* TASK TO COMPLETE *
Verbatim output, no pictures: the lines from the beginning of the material through the line with "3104 | structure: 5,200 -> 7,100", both ends kept.

* RECORD SET *
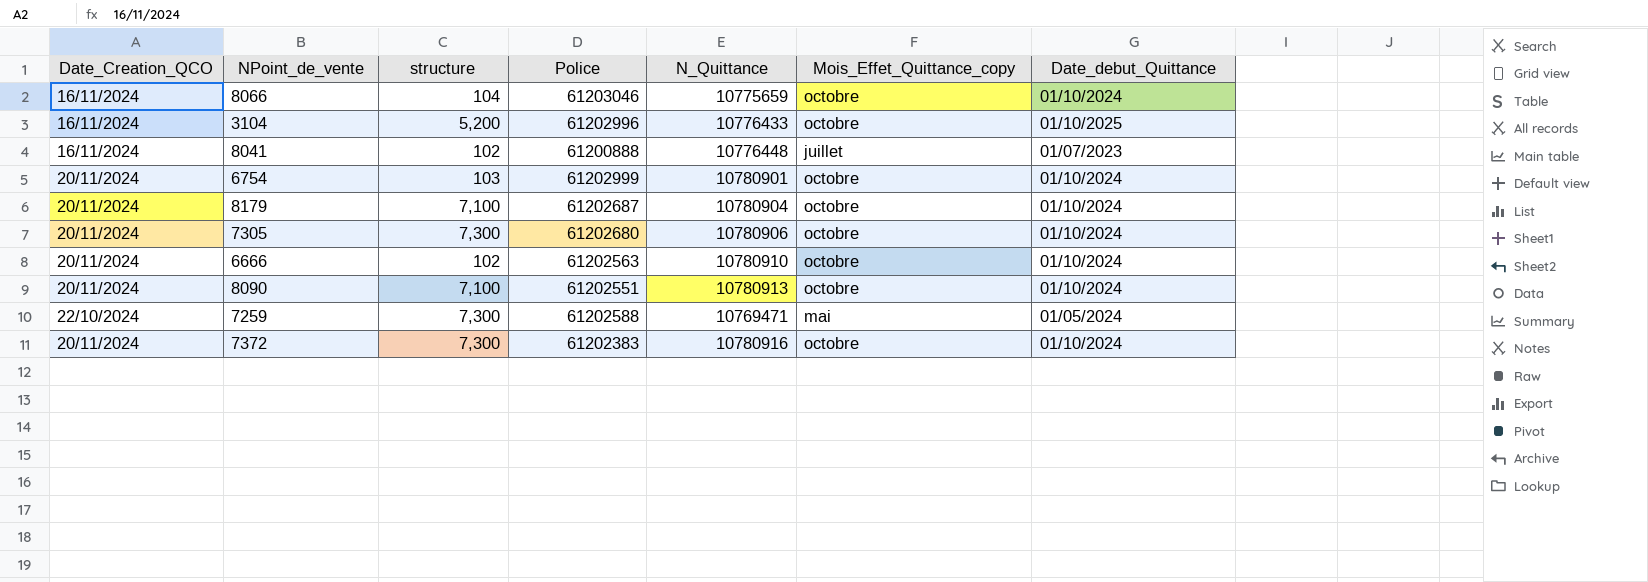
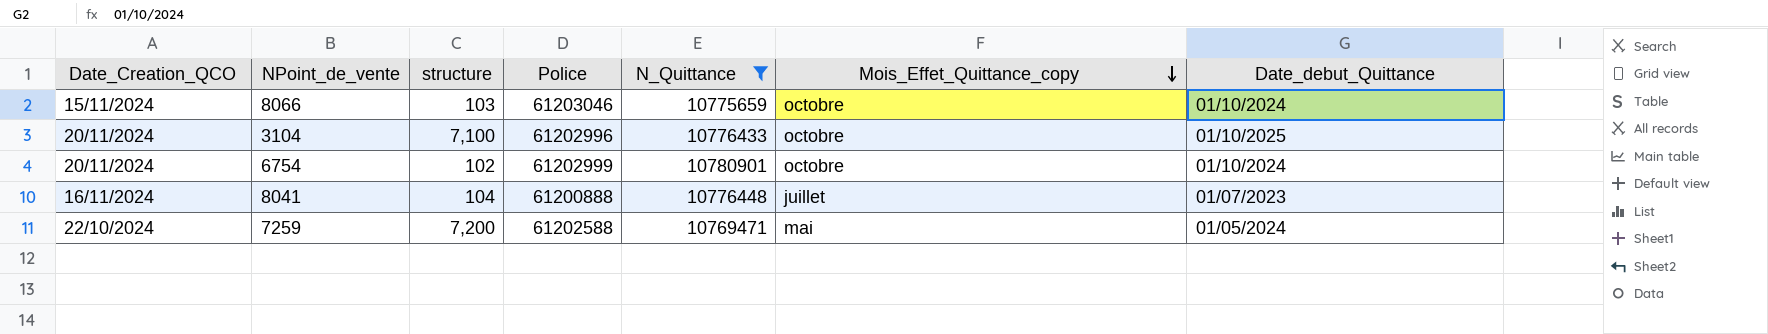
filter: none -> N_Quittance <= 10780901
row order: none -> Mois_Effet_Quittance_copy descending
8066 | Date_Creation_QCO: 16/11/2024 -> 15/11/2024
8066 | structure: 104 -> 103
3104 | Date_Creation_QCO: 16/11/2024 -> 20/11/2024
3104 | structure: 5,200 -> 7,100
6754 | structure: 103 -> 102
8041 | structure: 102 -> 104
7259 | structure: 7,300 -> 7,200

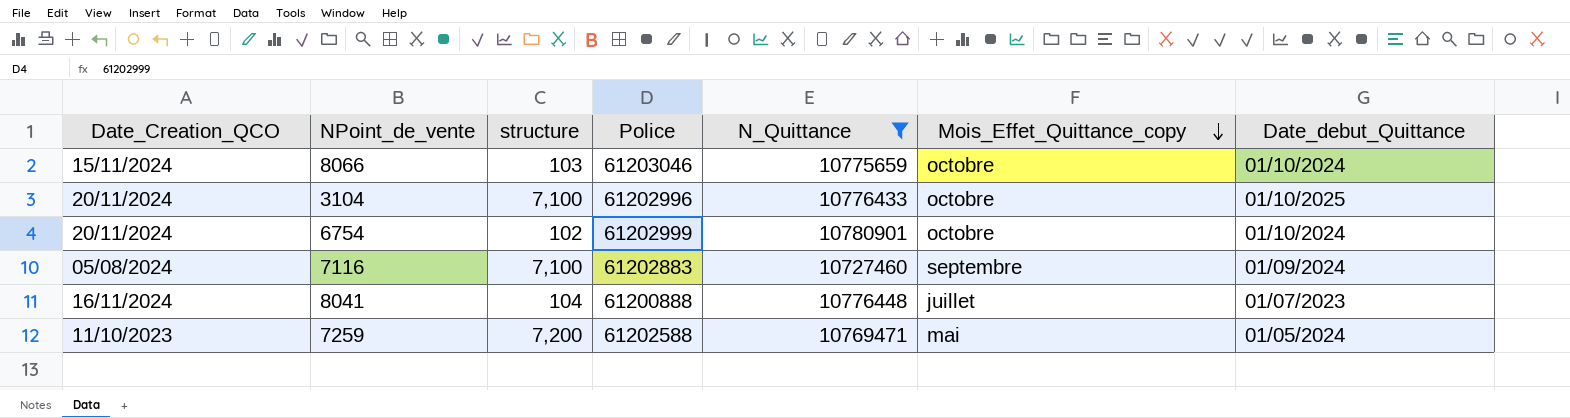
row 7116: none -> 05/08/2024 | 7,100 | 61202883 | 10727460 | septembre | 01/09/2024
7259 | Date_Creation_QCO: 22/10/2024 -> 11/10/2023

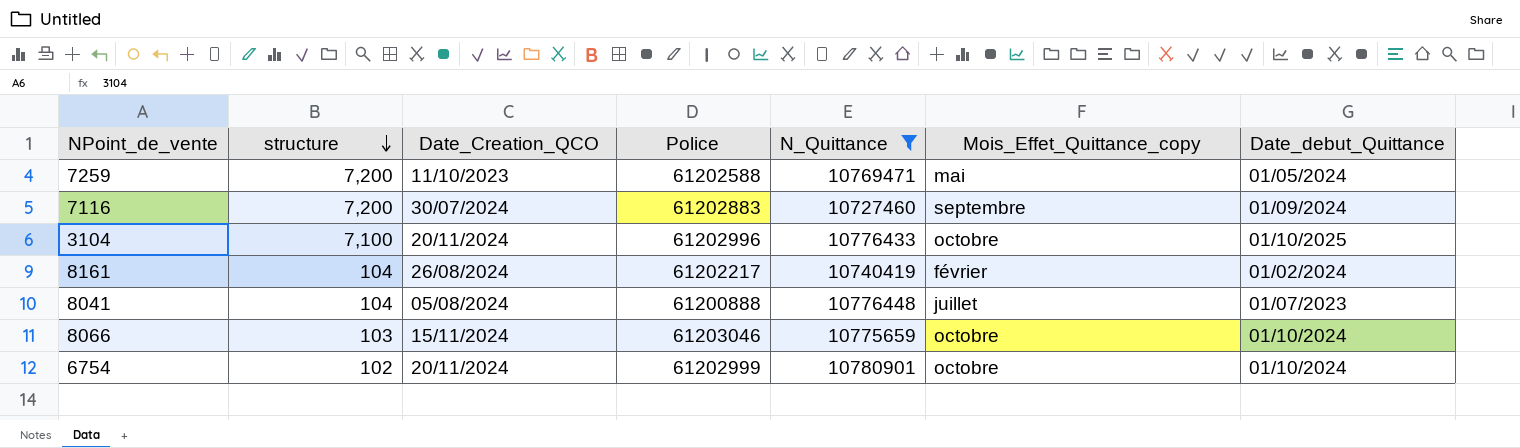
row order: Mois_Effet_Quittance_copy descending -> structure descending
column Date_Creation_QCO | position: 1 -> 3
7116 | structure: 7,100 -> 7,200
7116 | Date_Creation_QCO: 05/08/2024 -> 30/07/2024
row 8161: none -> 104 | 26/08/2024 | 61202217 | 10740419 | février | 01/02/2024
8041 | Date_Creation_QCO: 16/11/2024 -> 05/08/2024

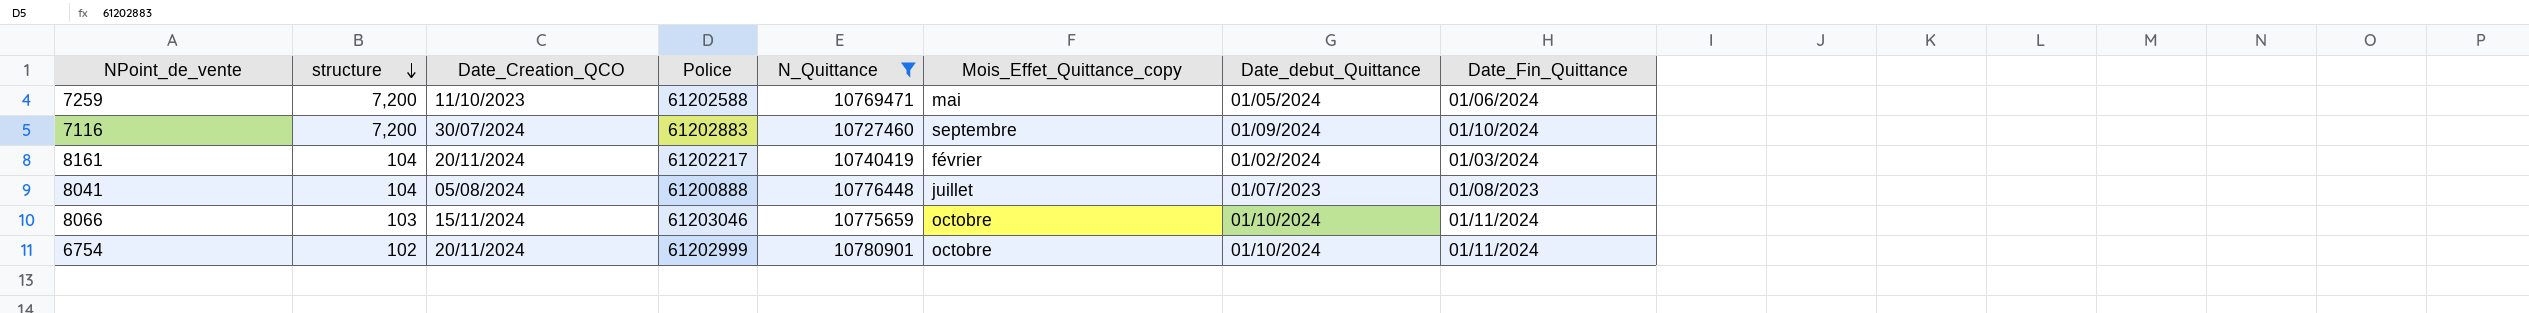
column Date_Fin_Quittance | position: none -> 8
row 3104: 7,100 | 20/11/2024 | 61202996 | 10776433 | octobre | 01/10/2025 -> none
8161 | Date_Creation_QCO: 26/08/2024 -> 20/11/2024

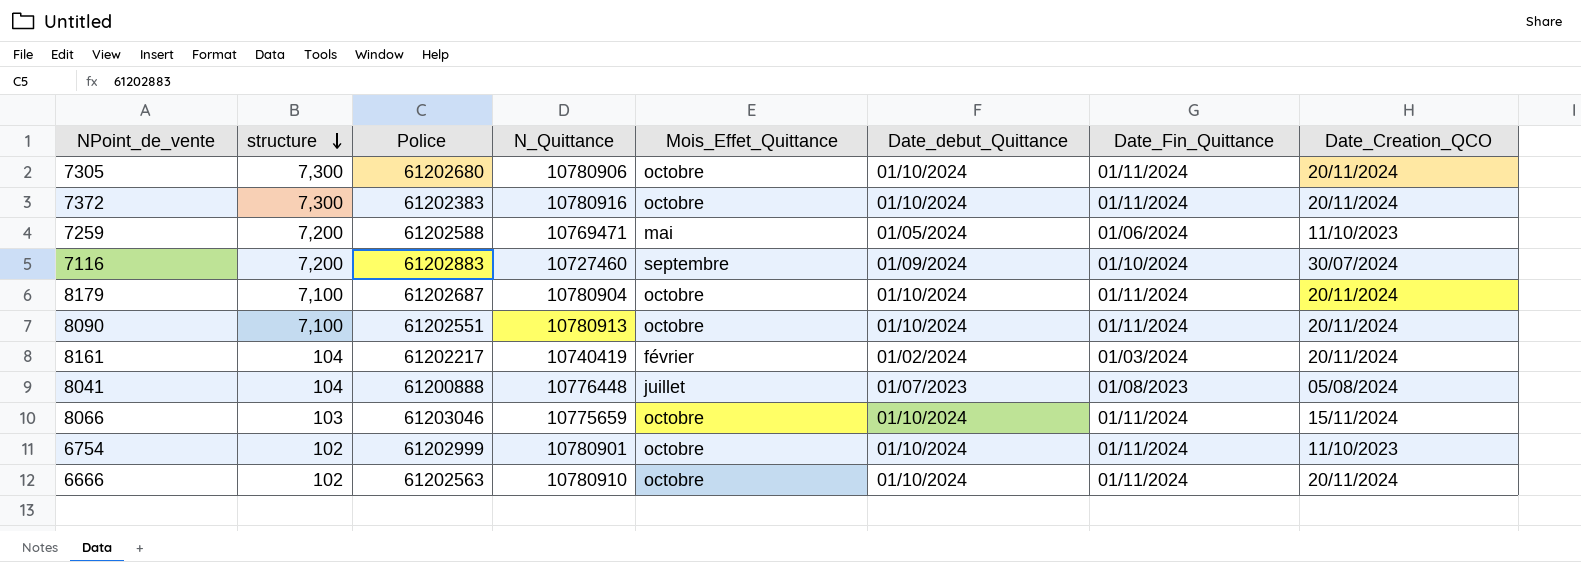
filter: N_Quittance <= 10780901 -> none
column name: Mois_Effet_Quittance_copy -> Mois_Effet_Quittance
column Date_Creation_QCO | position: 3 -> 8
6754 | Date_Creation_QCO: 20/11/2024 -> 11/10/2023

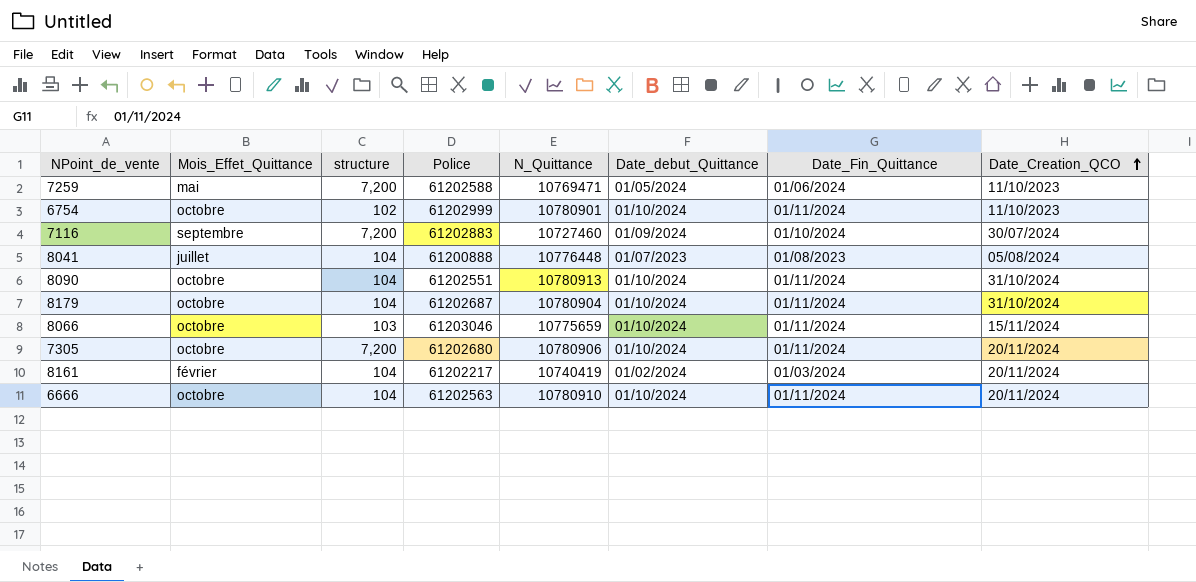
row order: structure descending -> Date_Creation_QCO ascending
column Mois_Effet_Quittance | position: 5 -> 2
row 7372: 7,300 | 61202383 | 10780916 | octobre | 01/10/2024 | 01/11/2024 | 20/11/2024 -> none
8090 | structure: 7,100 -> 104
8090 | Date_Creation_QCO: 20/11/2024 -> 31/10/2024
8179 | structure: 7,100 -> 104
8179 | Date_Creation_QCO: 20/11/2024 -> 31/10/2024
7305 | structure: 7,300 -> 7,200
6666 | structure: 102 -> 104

* REPLY *
filter: none -> N_Quittance <= 10780901
row order: none -> Mois_Effet_Quittance_copy descending
8066 | Date_Creation_QCO: 16/11/2024 -> 15/11/2024
8066 | structure: 104 -> 103
3104 | Date_Creation_QCO: 16/11/2024 -> 20/11/2024
3104 | structure: 5,200 -> 7,100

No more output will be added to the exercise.